Hey Kevin, just thought I would throw my 2 cents in...  I noticed that you said you rubbed with mustard and then marinated overnight, then washed off & put dry rub on.  The main point of the Mustard is to help the rub stick to the meat.  I normally put a coat of mustard on the meat, then a generous rub and then wrap it snug with a plastic wrap the night before.  I also read that you sat the meat out for 2 hours to get to room temp.  I would be very concerned if you left it out to get to room temp, cooked it and it didn't get done.  Need to get it from 40 degrees to 140 in about 4 hours or you run the risk of contamination.  As far as the fat goes, leave it on.  If you get it cooked to proper temp and there is still more fat than you would like then you could pull it off by hand and disregard at that time.  Lastly each piece of meat is different,  1.5 hours per pound is a good reference but in reality it could take 6-12 hours depending on its attitude that day.  It will get done when it is ready to get done.  Butts are my favorite piece to smoke, just takes some patience and TLC.  Good luck with your next one!!


----------



## wntrlnd (Sep 27, 2010)

Kevin, you say you are sure your smoker was at 250 because you were using a digital thermometer.

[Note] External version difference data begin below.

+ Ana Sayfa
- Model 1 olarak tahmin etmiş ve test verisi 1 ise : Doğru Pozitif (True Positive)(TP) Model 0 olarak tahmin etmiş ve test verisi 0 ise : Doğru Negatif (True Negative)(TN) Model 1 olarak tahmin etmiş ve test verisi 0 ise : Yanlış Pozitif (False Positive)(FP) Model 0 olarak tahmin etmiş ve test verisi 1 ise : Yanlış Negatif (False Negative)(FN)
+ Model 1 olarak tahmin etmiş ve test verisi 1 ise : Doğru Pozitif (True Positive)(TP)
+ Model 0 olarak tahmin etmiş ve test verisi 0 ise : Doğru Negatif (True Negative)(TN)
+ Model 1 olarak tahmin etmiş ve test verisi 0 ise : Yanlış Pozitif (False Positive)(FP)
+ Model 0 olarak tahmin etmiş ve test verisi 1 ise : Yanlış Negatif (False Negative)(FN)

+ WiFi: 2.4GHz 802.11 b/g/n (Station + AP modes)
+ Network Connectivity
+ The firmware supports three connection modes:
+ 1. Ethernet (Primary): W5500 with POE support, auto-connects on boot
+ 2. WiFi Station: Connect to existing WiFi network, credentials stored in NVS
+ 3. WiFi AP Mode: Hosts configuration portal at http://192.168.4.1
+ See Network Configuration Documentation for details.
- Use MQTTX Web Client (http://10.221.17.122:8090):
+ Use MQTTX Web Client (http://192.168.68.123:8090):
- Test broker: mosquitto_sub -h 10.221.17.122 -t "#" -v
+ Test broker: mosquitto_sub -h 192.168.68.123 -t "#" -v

Was it the sort of remote digital thermometer with 2 probes, one for the smoker chamber and one for your meat?   Many of us use the Maverick ET-73.

You want to be able to monitor the temperatures without lifting the lid of the smoker.  Every time you do that you lose a LOT of heat.  If you were opening the lid for spritzing once an hour, maybe a quarter of your cooking time was substantially less than 250 degrees. 

Built in thermometers that come with smokers can be WAY off.  It is crucial to have a reliable read on what your smoker temperature actually is.

There are lots and lots of old threads about cooking butts.  If you read them you'll notice many talk about how butts can take a rediculously long time to reach 200-205 degrees.  Some go much faster, but more often than not they take their own sweet time.  It just comes with the territory.

Watching Q on television is sort of like watching Poker on TV.   The pros make it look so easy anyone can do it.  And it's true the basics are easy, but getting really good at it takes some time and practice.  Stick with it, keep reading threads here at SMF and soon you'll be doing butts that look like those on TV.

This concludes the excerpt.